TASK STATEMENT:
Exact copy, no pictures: take the lines of the listing below from the first through the one containing "column Markup |".

RECORDS:

────────

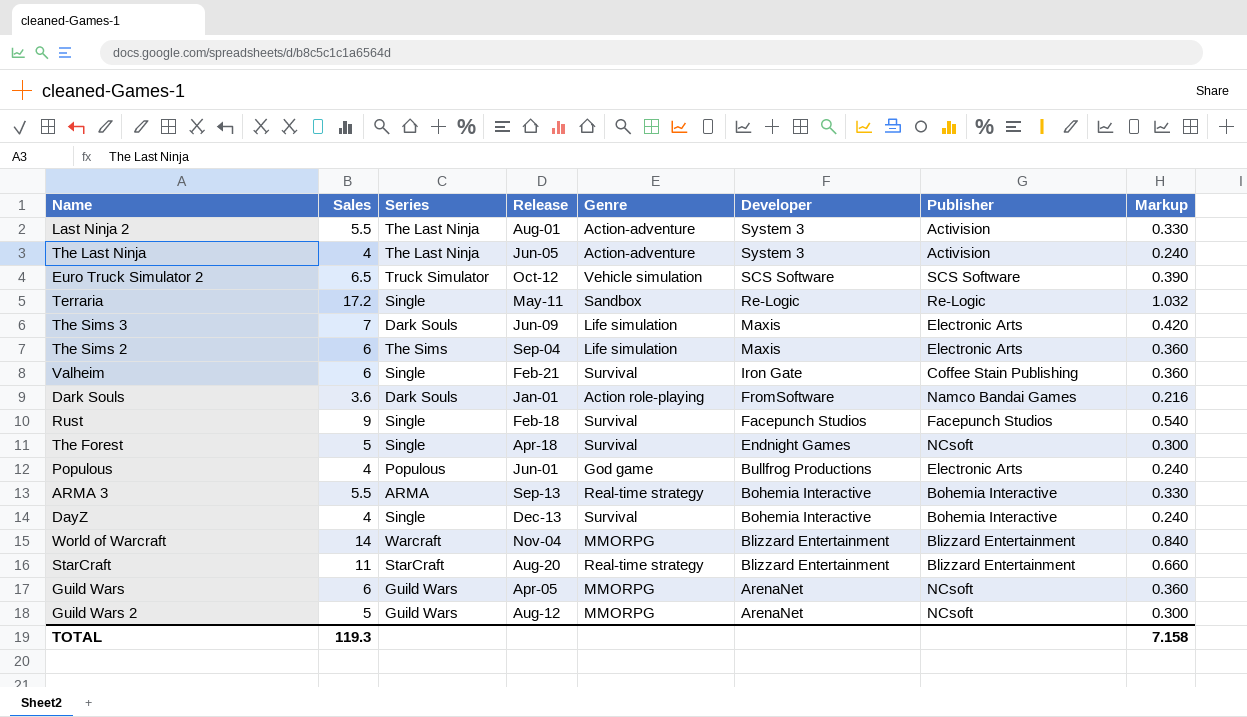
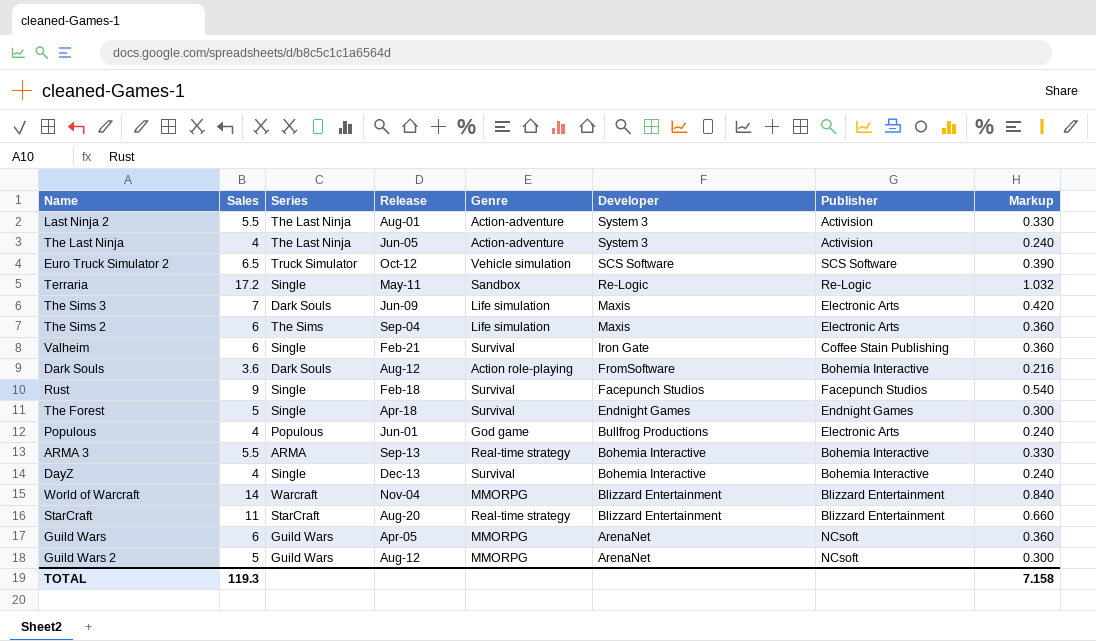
Dark Souls | Release: Jan-01 -> Aug-12
Dark Souls | Publisher: Namco Bandai Games -> Bohemia Interactive
The Forest | Publisher: NCsoft -> Endnight Games

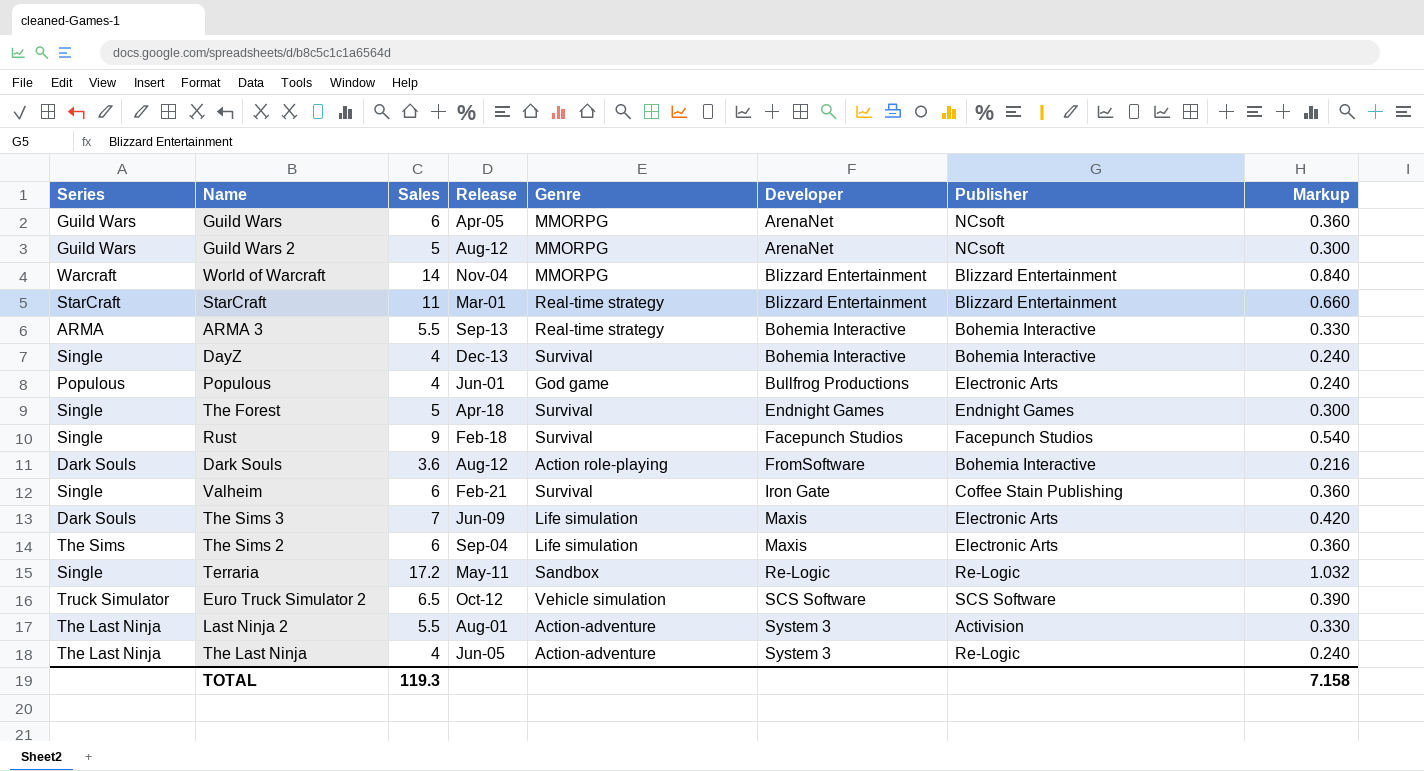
row order: Developer descending -> Developer ascending
column Series | position: 3 -> 1
StarCraft | Release: Aug-20 -> Mar-01
The Last Ninja | Publisher: Activision -> Re-Logic

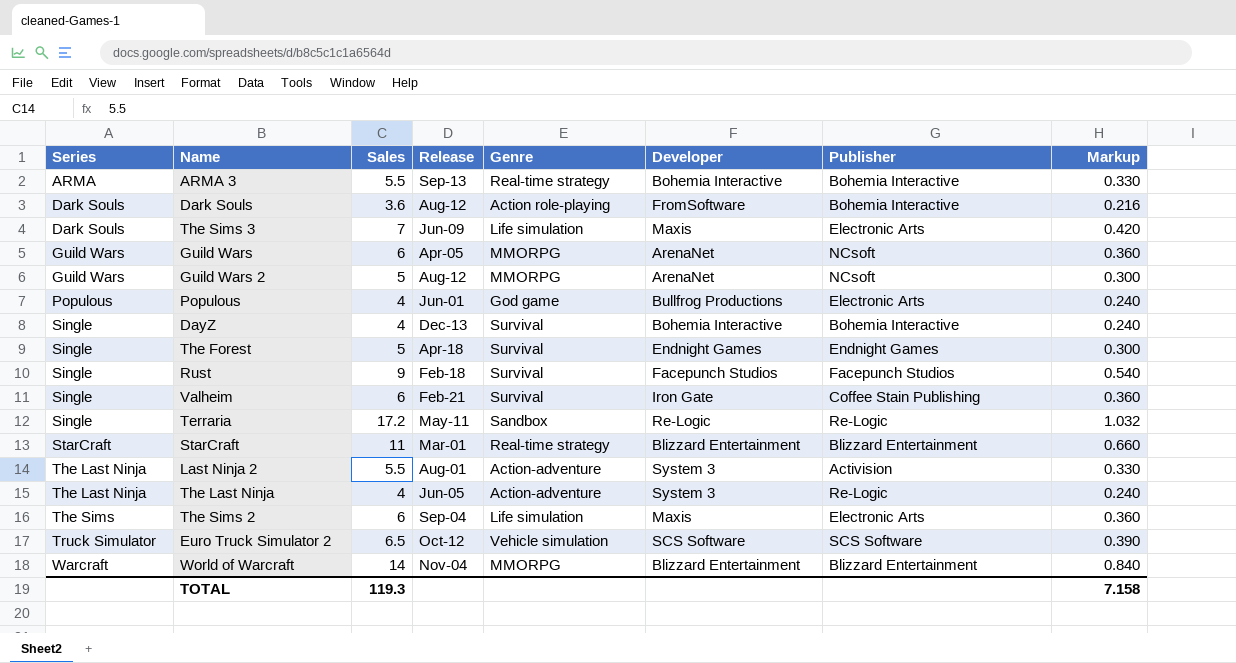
row order: Developer ascending -> Series ascending

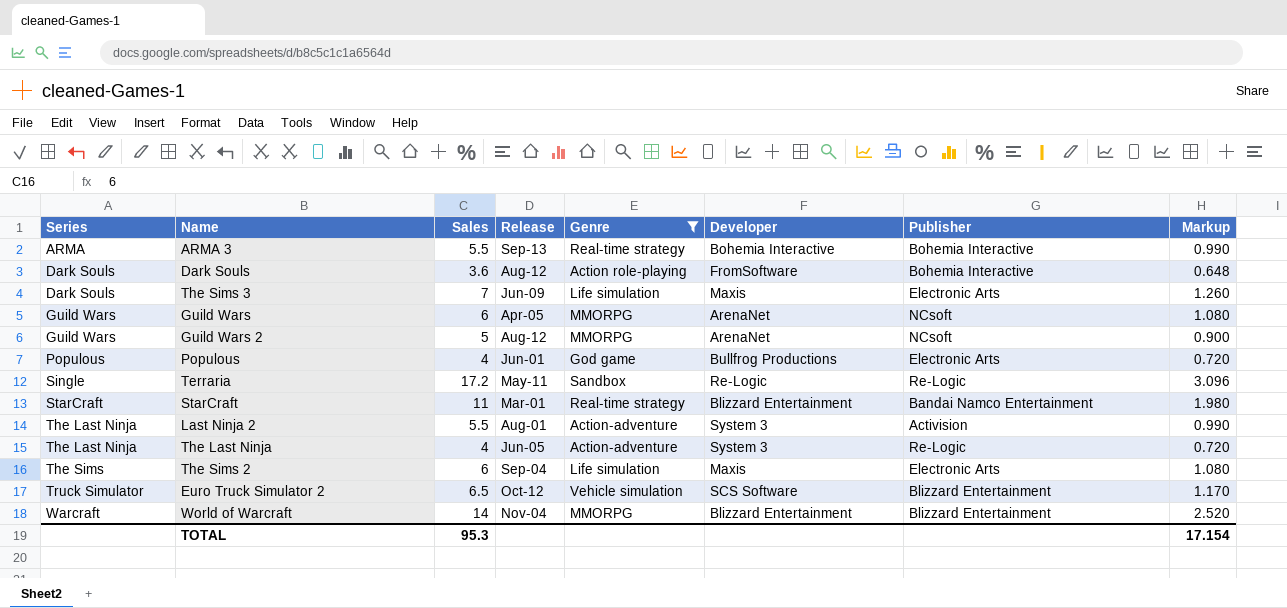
filter: none -> Genre != Survival
column Markup | formula: [Sales] * 0.06 -> [Sales] * 0.18
StarCraft | Publisher: Blizzard Entertainment -> Bandai Namco Entertainment
Euro Truck Simulator 2 | Publisher: SCS Software -> Blizzard Entertainment
TOTAL | Sales: 119.3 -> 95.3
TOTAL | Markup: 7.158 -> 17.154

────────

EXPECTED OUTPUT:
Dark Souls | Release: Jan-01 -> Aug-12
Dark Souls | Publisher: Namco Bandai Games -> Bohemia Interactive
The Forest | Publisher: NCsoft -> Endnight Games

row order: Developer descending -> Developer ascending
column Series | position: 3 -> 1
StarCraft | Release: Aug-20 -> Mar-01
The Last Ninja | Publisher: Activision -> Re-Logic

row order: Developer ascending -> Series ascending

filter: none -> Genre != Survival
column Markup | formula: [Sales] * 0.06 -> [Sales] * 0.18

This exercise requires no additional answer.